Directions: Output every entry exactly as written.

(Recorded data)
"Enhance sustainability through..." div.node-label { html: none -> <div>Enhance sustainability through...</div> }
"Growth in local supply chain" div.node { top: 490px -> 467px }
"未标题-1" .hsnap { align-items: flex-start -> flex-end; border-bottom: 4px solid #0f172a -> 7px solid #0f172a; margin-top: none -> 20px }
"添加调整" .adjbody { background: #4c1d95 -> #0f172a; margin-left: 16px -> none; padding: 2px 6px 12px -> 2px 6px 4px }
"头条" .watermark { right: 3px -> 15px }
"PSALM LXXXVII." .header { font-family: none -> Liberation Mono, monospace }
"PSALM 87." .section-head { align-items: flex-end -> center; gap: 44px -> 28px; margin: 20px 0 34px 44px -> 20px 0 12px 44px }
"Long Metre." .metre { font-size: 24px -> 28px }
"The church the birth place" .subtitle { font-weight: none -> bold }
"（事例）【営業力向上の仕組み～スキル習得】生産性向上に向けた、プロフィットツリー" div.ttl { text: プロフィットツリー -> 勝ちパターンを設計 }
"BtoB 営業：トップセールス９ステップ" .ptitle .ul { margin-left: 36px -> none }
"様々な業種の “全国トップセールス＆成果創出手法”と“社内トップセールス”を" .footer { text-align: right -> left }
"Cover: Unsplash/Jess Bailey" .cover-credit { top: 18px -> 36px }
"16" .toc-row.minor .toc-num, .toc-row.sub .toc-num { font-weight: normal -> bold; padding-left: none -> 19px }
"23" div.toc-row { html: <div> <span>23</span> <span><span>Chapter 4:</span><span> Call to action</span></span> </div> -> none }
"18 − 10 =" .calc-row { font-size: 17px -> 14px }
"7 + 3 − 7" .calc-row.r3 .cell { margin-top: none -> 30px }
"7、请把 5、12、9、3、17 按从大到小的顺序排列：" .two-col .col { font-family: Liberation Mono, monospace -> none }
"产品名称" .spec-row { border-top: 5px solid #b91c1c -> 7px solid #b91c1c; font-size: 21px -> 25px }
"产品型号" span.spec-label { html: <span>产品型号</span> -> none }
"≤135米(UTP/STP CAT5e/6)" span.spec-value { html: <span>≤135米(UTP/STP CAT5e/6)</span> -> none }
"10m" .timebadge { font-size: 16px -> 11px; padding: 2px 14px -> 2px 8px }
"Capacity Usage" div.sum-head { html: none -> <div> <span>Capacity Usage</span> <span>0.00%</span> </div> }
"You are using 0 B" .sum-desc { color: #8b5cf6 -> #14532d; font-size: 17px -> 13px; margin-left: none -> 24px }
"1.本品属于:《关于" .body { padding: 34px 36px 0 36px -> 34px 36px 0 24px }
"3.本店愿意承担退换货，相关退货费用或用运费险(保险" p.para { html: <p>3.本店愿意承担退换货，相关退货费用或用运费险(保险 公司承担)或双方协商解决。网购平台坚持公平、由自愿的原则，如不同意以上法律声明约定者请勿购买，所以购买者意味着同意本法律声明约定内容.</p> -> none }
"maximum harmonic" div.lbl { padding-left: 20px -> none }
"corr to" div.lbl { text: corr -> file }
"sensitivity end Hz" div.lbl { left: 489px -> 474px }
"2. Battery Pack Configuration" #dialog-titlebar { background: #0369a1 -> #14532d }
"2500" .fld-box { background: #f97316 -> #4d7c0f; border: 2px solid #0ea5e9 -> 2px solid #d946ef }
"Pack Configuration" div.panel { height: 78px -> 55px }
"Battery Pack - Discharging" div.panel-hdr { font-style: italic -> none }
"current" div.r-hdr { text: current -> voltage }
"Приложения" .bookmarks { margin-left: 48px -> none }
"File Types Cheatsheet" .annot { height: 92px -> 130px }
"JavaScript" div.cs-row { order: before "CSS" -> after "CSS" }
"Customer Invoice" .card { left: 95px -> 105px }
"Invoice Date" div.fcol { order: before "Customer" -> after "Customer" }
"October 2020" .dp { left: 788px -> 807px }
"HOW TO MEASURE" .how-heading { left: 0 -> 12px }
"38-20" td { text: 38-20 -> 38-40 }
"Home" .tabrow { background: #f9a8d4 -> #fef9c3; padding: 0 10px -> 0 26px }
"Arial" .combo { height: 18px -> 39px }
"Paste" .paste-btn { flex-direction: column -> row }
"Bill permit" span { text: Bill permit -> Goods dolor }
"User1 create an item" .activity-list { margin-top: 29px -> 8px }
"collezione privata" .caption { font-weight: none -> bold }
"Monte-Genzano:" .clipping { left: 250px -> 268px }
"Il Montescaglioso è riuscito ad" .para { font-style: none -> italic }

Task output:
"Enhance sustainability through..." div.node-label { html: none -> <div>Enhance sustainability through...</div> }
"Growth in local supply chain" div.node { top: 490px -> 467px }
"未标题-1" .hsnap { align-items: flex-start -> flex-end; border-bottom: 4px solid #0f172a -> 7px solid #0f172a; margin-top: none -> 20px }
"添加调整" .adjbody { background: #4c1d95 -> #0f172a; margin-left: 16px -> none; padding: 2px 6px 12px -> 2px 6px 4px }
"头条" .watermark { right: 3px -> 15px }
"PSALM LXXXVII." .header { font-family: none -> Liberation Mono, monospace }
"PSALM 87." .section-head { align-items: flex-end -> center; gap: 44px -> 28px; margin: 20px 0 34px 44px -> 20px 0 12px 44px }
"Long Metre." .metre { font-size: 24px -> 28px }
"The church the birth place" .subtitle { font-weight: none -> bold }
"（事例）【営業力向上の仕組み～スキル習得】生産性向上に向けた、プロフィットツリー" div.ttl { text: プロフィットツリー -> 勝ちパターンを設計 }
"BtoB 営業：トップセールス９ステップ" .ptitle .ul { margin-left: 36px -> none }
"様々な業種の “全国トップセールス＆成果創出手法”と“社内トップセールス”を" .footer { text-align: right -> left }
"Cover: Unsplash/Jess Bailey" .cover-credit { top: 18px -> 36px }
"16" .toc-row.minor .toc-num, .toc-row.sub .toc-num { font-weight: normal -> bold; padding-left: none -> 19px }
"23" div.toc-row { html: <div> <span>23</span> <span><span>Chapter 4:</span><span> Call to action</span></span> </div> -> none }
"18 − 10 =" .calc-row { font-size: 17px -> 14px }
"7 + 3 − 7" .calc-row.r3 .cell { margin-top: none -> 30px }
"7、请把 5、12、9、3、17 按从大到小的顺序排列：" .two-col .col { font-family: Liberation Mono, monospace -> none }
"产品名称" .spec-row { border-top: 5px solid #b91c1c -> 7px solid #b91c1c; font-size: 21px -> 25px }
"产品型号" span.spec-label { html: <span>产品型号</span> -> none }
"≤135米(UTP/STP CAT5e/6)" span.spec-value { html: <span>≤135米(UTP/STP CAT5e/6)</span> -> none }
"10m" .timebadge { font-size: 16px -> 11px; padding: 2px 14px -> 2px 8px }
"Capacity Usage" div.sum-head { html: none -> <div> <span>Capacity Usage</span> <span>0.00%</span> </div> }
"You are using 0 B" .sum-desc { color: #8b5cf6 -> #14532d; font-size: 17px -> 13px; margin-left: none -> 24px }
"1.本品属于:《关于" .body { padding: 34px 36px 0 36px -> 34px 36px 0 24px }
"3.本店愿意承担退换货，相关退货费用或用运费险(保险" p.para { html: <p>3.本店愿意承担退换货，相关退货费用或用运费险(保险 公司承担)或双方协商解决。网购平台坚持公平、由自愿的原则，如不同意以上法律声明约定者请勿购买，所以购买者意味着同意本法律声明约定内容.</p> -> none }
"maximum harmonic" div.lbl { padding-left: 20px -> none }
"corr to" div.lbl { text: corr -> file }
"sensitivity end Hz" div.lbl { left: 489px -> 474px }
"2. Battery Pack Configuration" #dialog-titlebar { background: #0369a1 -> #14532d }
"2500" .fld-box { background: #f97316 -> #4d7c0f; border: 2px solid #0ea5e9 -> 2px solid #d946ef }
"Pack Configuration" div.panel { height: 78px -> 55px }
"Battery Pack - Discharging" div.panel-hdr { font-style: italic -> none }
"current" div.r-hdr { text: current -> voltage }
"Приложения" .bookmarks { margin-left: 48px -> none }
"File Types Cheatsheet" .annot { height: 92px -> 130px }
"JavaScript" div.cs-row { order: before "CSS" -> after "CSS" }
"Customer Invoice" .card { left: 95px -> 105px }
"Invoice Date" div.fcol { order: before "Customer" -> after "Customer" }
"October 2020" .dp { left: 788px -> 807px }
"HOW TO MEASURE" .how-heading { left: 0 -> 12px }
"38-20" td { text: 38-20 -> 38-40 }
"Home" .tabrow { background: #f9a8d4 -> #fef9c3; padding: 0 10px -> 0 26px }
"Arial" .combo { height: 18px -> 39px }
"Paste" .paste-btn { flex-direction: column -> row }
"Bill permit" span { text: Bill permit -> Goods dolor }
"User1 create an item" .activity-list { margin-top: 29px -> 8px }
"collezione privata" .caption { font-weight: none -> bold }
"Monte-Genzano:" .clipping { left: 250px -> 268px }
"Il Montescaglioso è riuscito ad" .para { font-style: none -> italic }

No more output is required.